# Instruments and Equipment > Equipment >  Fender pick thickness

## Kevin Campbell

I am thinking about buying some Wegen picks.  I currently use a Fender Extra Heavy pick.  Can anyone tell me what thickness it is?  Thanks,

Kevin

----------


## yankees1

Don't know , but TOO thick!!

----------


## Jim Broyles

I have a bunch of the Fender Extra Heavies and they average right around .050" which is about 1.3mm. I respectfully disagree with my friend yankees1 that they are too thick. I think they are a very nice thickness and have a great sound on the mandolin. Great picks if you can find white ones (mine are white.) I swear there's a difference in sound between the white and the tortoise shell ones. :Cool:

----------


## Earl Gamage

I switch between Wegens M200 and another Wegen a little thinner with holes in it shaped like the M200 and Fender heavy and extra heavy.  None real expensive, and to me the Fenders are close to as good as the Wegens.  Fenders are cheap as dirt but the Wegen might tremolo a little better because of the bevel (maybe).

So I also think the thicker pick is good.  Don't know about the white, I don't think I ever saw Fender except tortoise.  Now I'm curious :Smile:

----------


## mandroid

You asking how thick is a Fender X heavy?  you can take it to your music store wlth a _vernier caliper_ and measure, to really know.... 
they should have one to measure thickness of strings.   I don't have any Fender X Heavy picks ,
 though I have a Heavy, it's a (.9~1)MM,   GGs and Dawgs are a MM and a half (1.5) .

OK, J.B. says  X Heavy is 1.3mm so there somewhere in the middle

----------


## SincereCorgi

I went from a Fender extra heavy (the fat triangle one) to a Wegen 140 and have been extremely pleased.

----------


## billkilpatrick

i use thick and extra-thick fender celluloid - didn't know they came in white as well:

http://www.elderly.com/images/access...P346-SHL-H.jpg

long ago i remember reading a thread here that mentioned how little of the pick is actually needed to get a good sound - just that little, triangular bit sticking out between your thumb and forefinger.  after months and months of ####### (sorry - methane related inference) around with everything BUT the excellent "power grip," i found this to be true ... and never looked back.

if you're only using that little bit of the business end of the pick, i don't see that composition - space age or otherwise - or thickness makes that much of a difference.

when all's said, fender-style picks are inexpensive and they get the job done.

----------


## wsugai

> long ago i remember reading a thread here that mentioned how little of the pick is actually needed to get a good sound - just that little, triangular bit sticking out between your thumb and forefinger.  after months and months of ####### (sorry - methane related inference) around with everything BUT the excellent "power grip," i found this to be true ... and never looked back.
> 
> if you're only using that little bit of the business end of the pick, i don't see that composition - space age or otherwise - or thickness makes that much of a difference.

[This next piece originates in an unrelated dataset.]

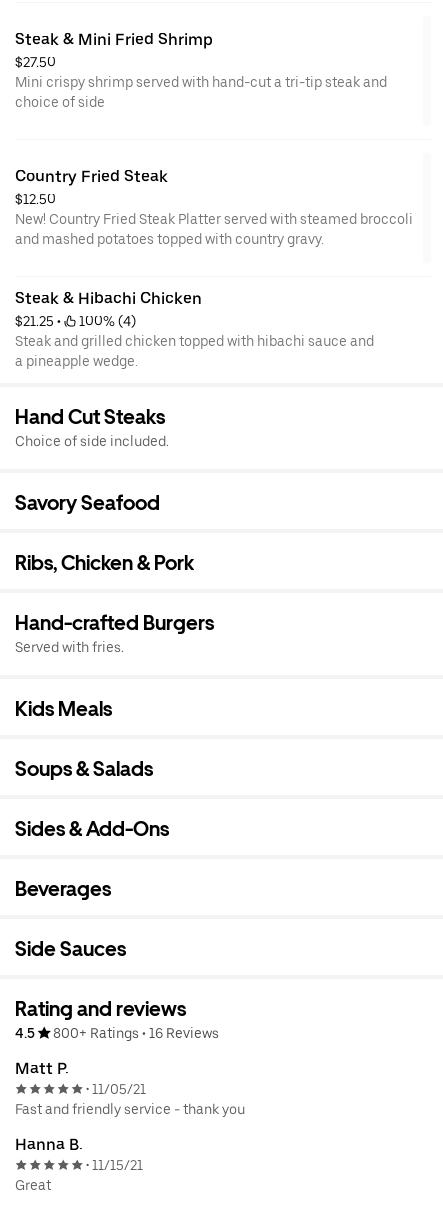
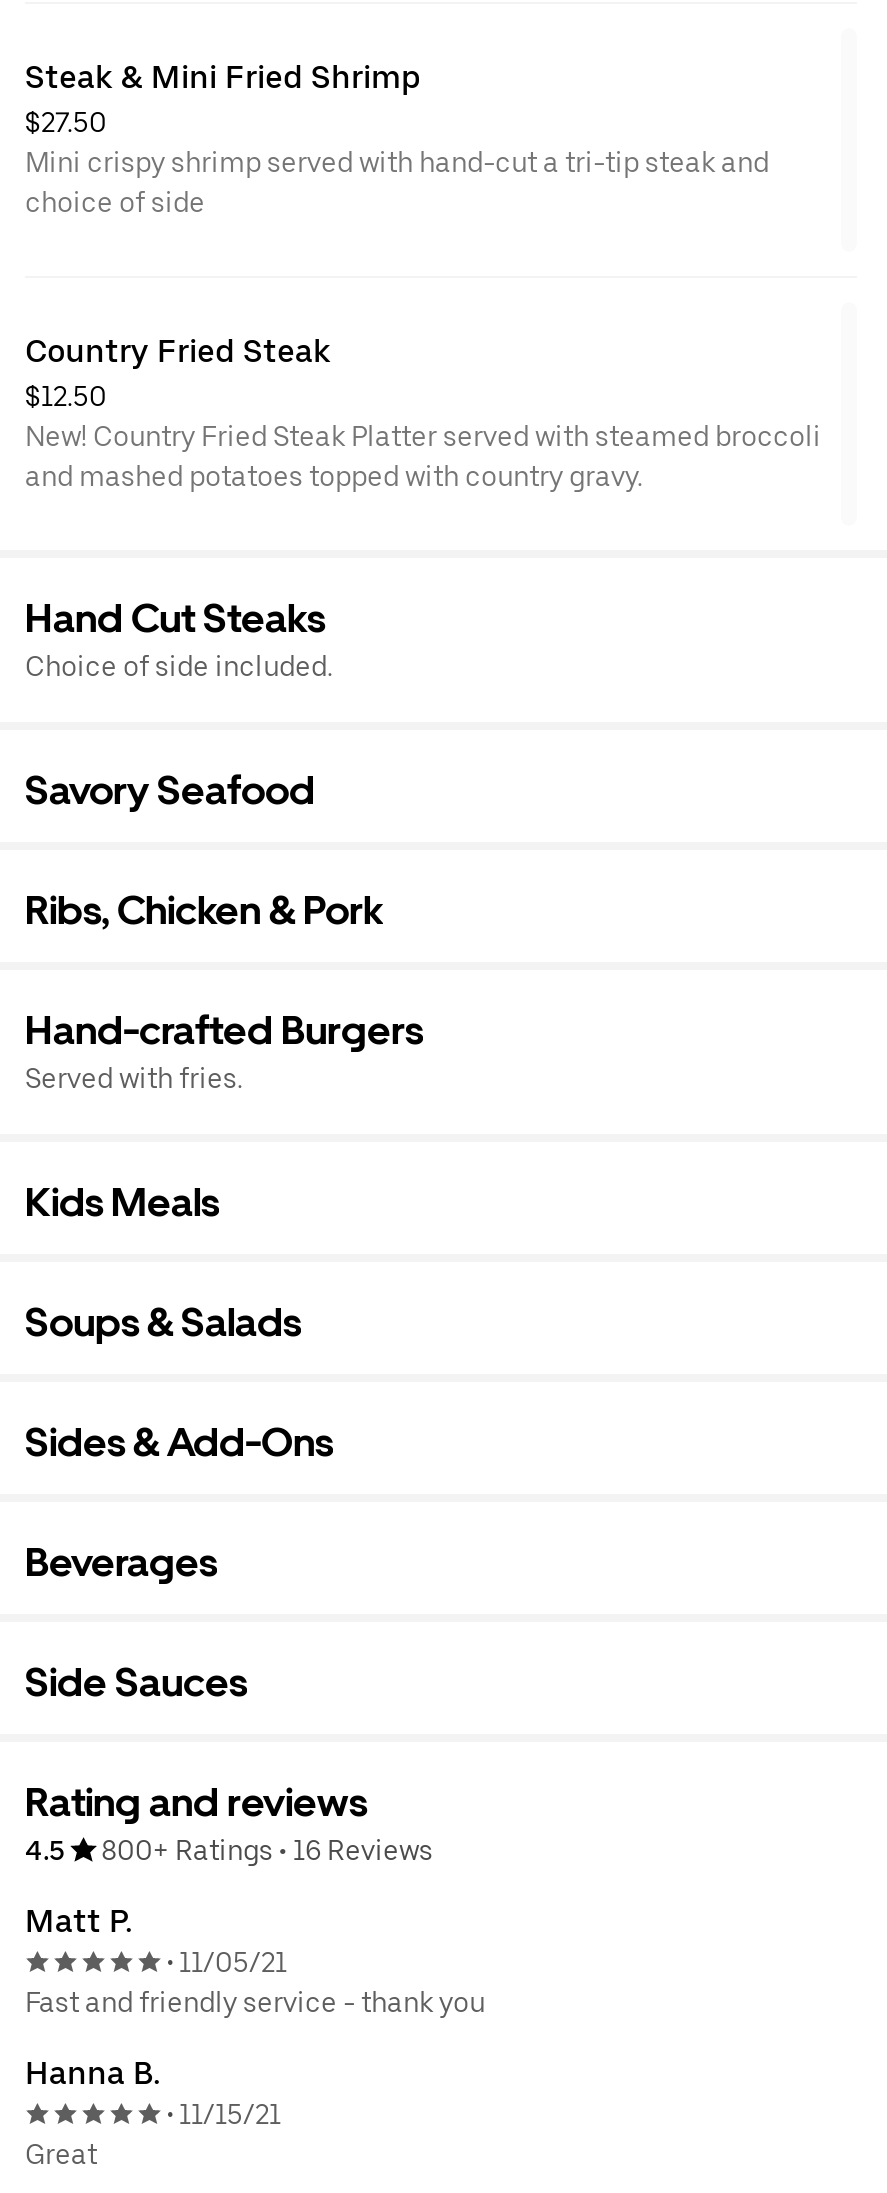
- Steak & Hibachi Chicken
- $21.25 •
- 100% (4)
- Steak and grilled chicken topped with hibachi sauce and
- a pineapple wedge.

I followed Anthony Hannigan's advice about using a tiny pick and used this Jim Dunlop Jazz III for awhile:

http://www.jimdunlop.com/index.php?p...products/picks

In the end, just a bit too tiny for me, so I switched to a pointy Cool Pick, which is shaped almost exactly like the Jazz III but with more surface area to hang onto.

----------


## mandroid

A wee bit exposed, of a big triangle pick , or Dawg , works for me ... YMMV ...  still plenty to hold onto..

----------


## Rob Gerety

> I respectfully disagree with my friend yankees1 that they are too thick. I think they are a very nice thickness and have a great sound on the mandolin.


Me too.  Great pick.  Sorry Yankees1!!!  I used to like the Yankees - if that helps.

----------


## Ian Rossiter

My all time favrite Telecaster pick is a Fender JZ Extra Heavy in White. Fender stopped making the White ones years ago, and the Tortise shell ones they make now aren't nearly as stiff. I'm sure it was for economic reasons,but I do wish they'd make em' again. 
 The older Fender picks from back in the 70's /80's seemed thicker and stiffer in the Heavier guages.

----------


## journeybear

I used to use Fender Extra Heavy until I found Dunlop, 1.5mm or 2mm. They're thicker _and_ purple.  :Cool: 




> I swear there's a difference in sound between the white and the tortoise shell ones.


This reminds me of a joke I just heard:

Q: What's red and smells like blue paint?
A: Red paint!

 :Laughing:

----------


## Spencer

> .  I currently use a Fender Extra Heavy pick.  Can anyone tell me what thickness it is?  Thanks,
> 
> Kevin


I just measured 2 of mine, they are 1.2 mm thick, which is =0.047 inches.

I used the Fender for a while, now use a 1.5 Wegen, which I like somewhat better than the Fender.

Spencer

----------


## fscotte

Sam Bush used to use the Fender heavy picks.  Not sure what he uses now.. maybe he still does.

----------


## Ed Goist

Pick thickness ranges from Fender:

Thin .45 - .48
Medium .55 - .78
Heavy .85 - 1.06
Extra 1.15 - 1.25

I find it interesting that Fender provides ranges instead of exact thicknesses...I'm guessing that picks are made in batches of slightly varying thickness?

-Ed

----------


## Paul Hostetter

I'm glad Eddie said ranges, though I've never seen that from Fender. Remember that different batches of celluloid can have very different compositions, so that some are really stiff and others quite flexible. Remember as well that celluloid shrinks with age.

----------


## Kevin Campbell

I haven't been on the forum for a while, so I wanted to thank everybody for your posts.  I haven't been playing my mandolin much, either.  I gotta fix that.  Thanks,

Kevin

----------